Wednesday, September 30, 2009

Friends of Coal


There is a sociologically and politically interesting phenomenon sweeping the coal fields of Kentucky (similar things are happening is West Virginia) called the Friends of Coal.

Friends of Coal is the brainchild of a coal industry organization Kentucky Coal [note the nearly identical websites]. The Kentucky Coal Association central membership is coal companies and associate members comprised of businesses related to coal mining such as engineering firms, equipment firms, (even law firms) and individuals employed in the coal mining and related industries.

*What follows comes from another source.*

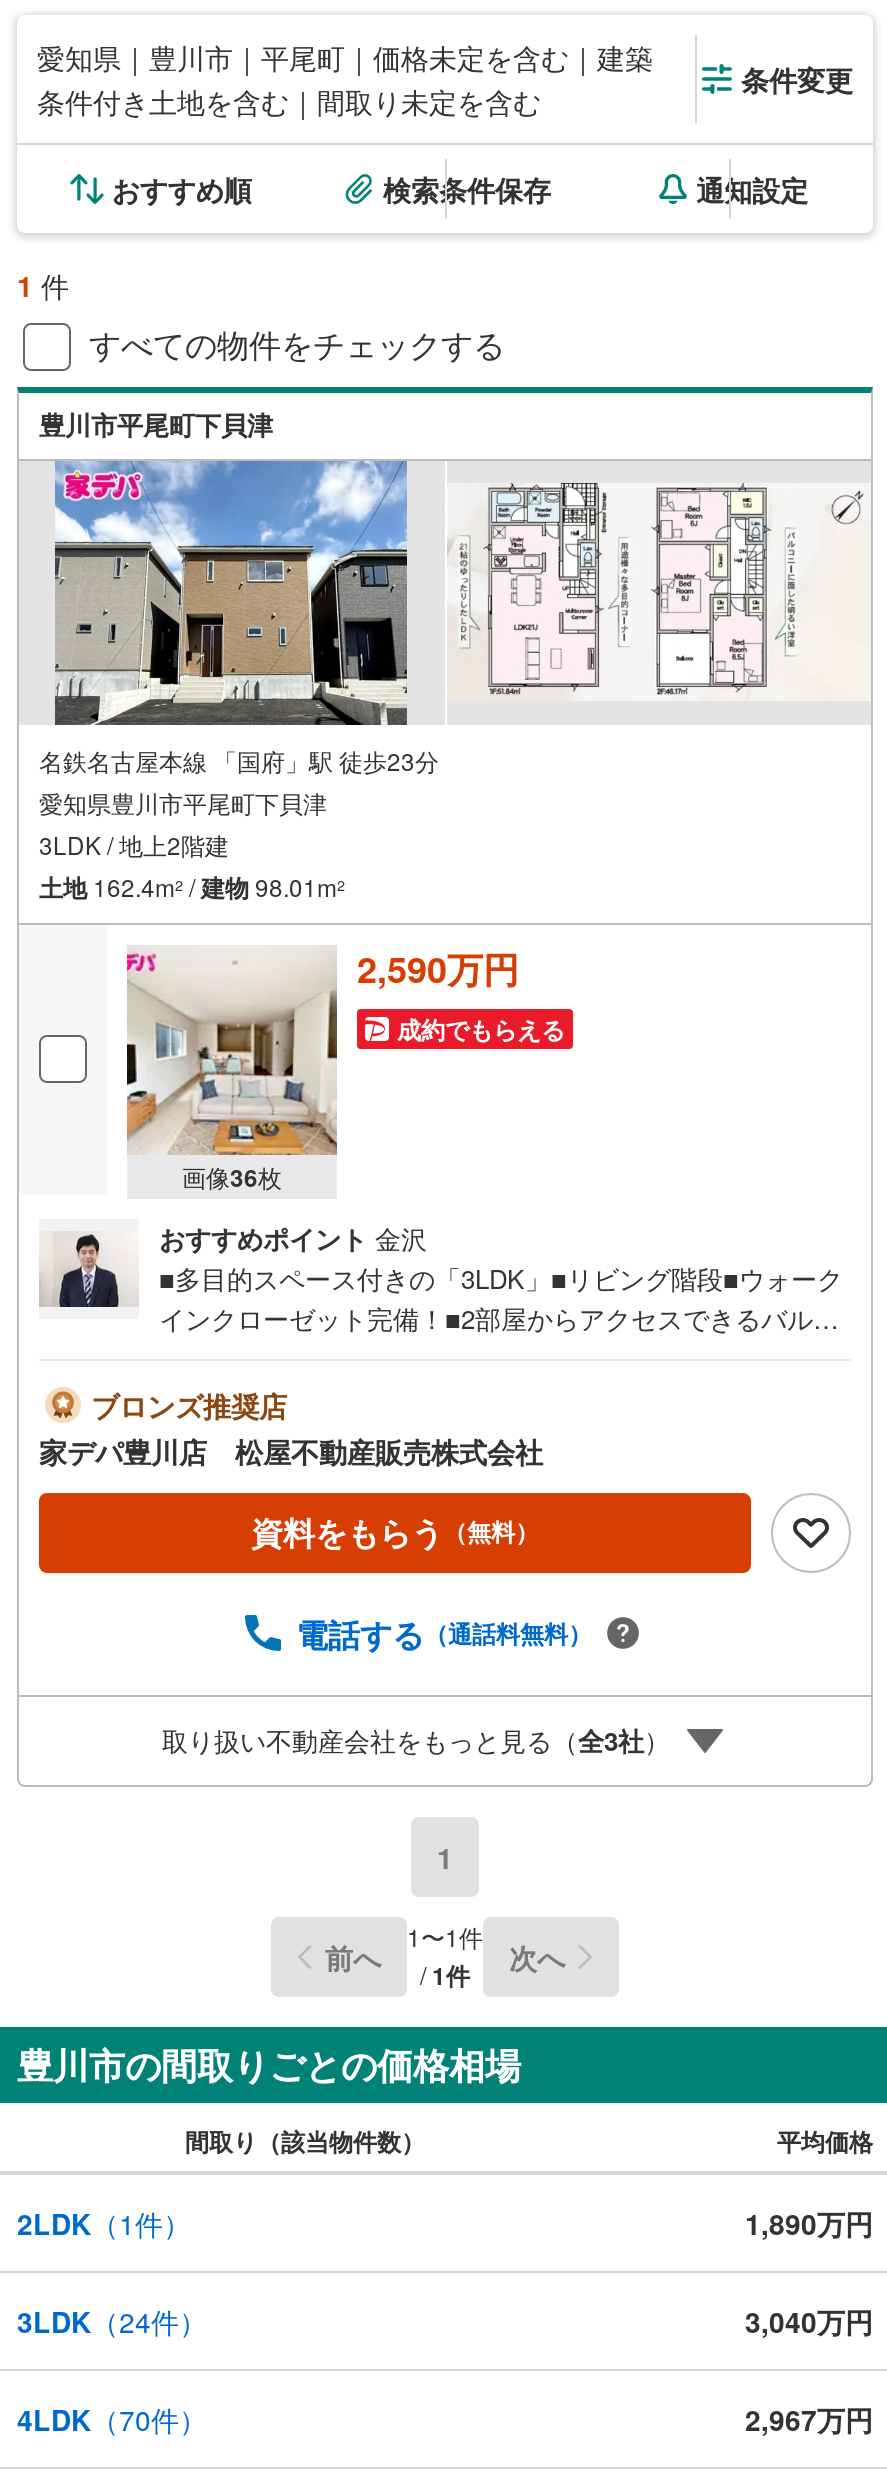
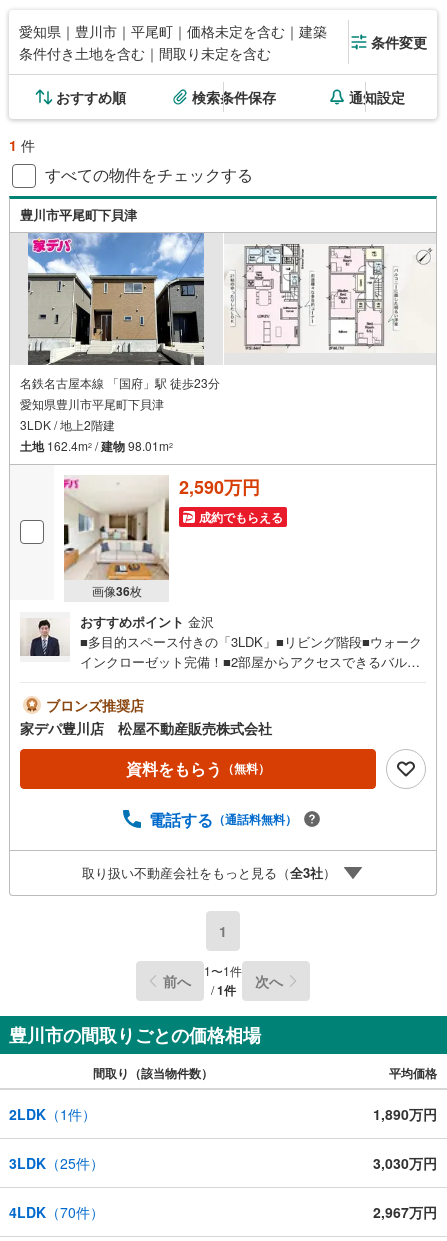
- 3LDK（24件）
+ 3LDK（25件）

- 3,040万円
+ 3,030万円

Friends of coal began as an exercise in what political pundits call "AstroTurfing" -- industry sponsored and supported activity posing as grassroots organizing -- but it has become a genuinely popular organization garnering membership, support and funding from thousands of Kentuckians from all walks of life. This may be a political first, a popular movement in support of a particular industry, not by its workers, but by a wide cross section of individuals and families living within the communities where an industry operates.

Not only does one see the bumper stickers, window stickers, yard signs, pins and t-shirts declaring "Friends of Coal" in eastern Kentucky. But most intriguingly, the Friends of Coal organization proposed a special issue Kentucky license plate (see photo at top taken at a stop light in Letcher County), which has been wildly successful and can be seen on cars (and especially trucks) everywhere in eastern Kentucky.

This may be the first time in the United States that an industry actively engaged in whole series of major political battles (over the regulation of carbon dioxide emissions, mountain top removal, and fly ash storage) has been able to get the general public to voluntarily help fund their public relations battle through a official state sponsored tax (license plate fees). Usually industries have to use their own monies (albeit coming from customers) for legitimation advertising and activities.

The average person in eastern Kentucky who sports a "Friends of Coal" sticker or license plate views supporting "the coal industry" as identical to supporting "coal miners." A view which flies in the face of the very long record of industry abuses of the health and safety of miners, and successful efforts to undermine unionization of coal mining.


Supporters of Friends of Coal fear that new environmental regulations will bring a sudden and abrupt end to all coal employment in the mountains. They lack awareness that the coal industry has done quite well on its own to cut coal mining employment despite many decades of special treatment and tax advantages from the Commonwealth of Kentucky. Employment in coal in Kentucky has dropped by two-thirds from a high of about 48,000 in 1981 to 17,893 in 2006. [graphic from MACED based on data from CoalEducation.org].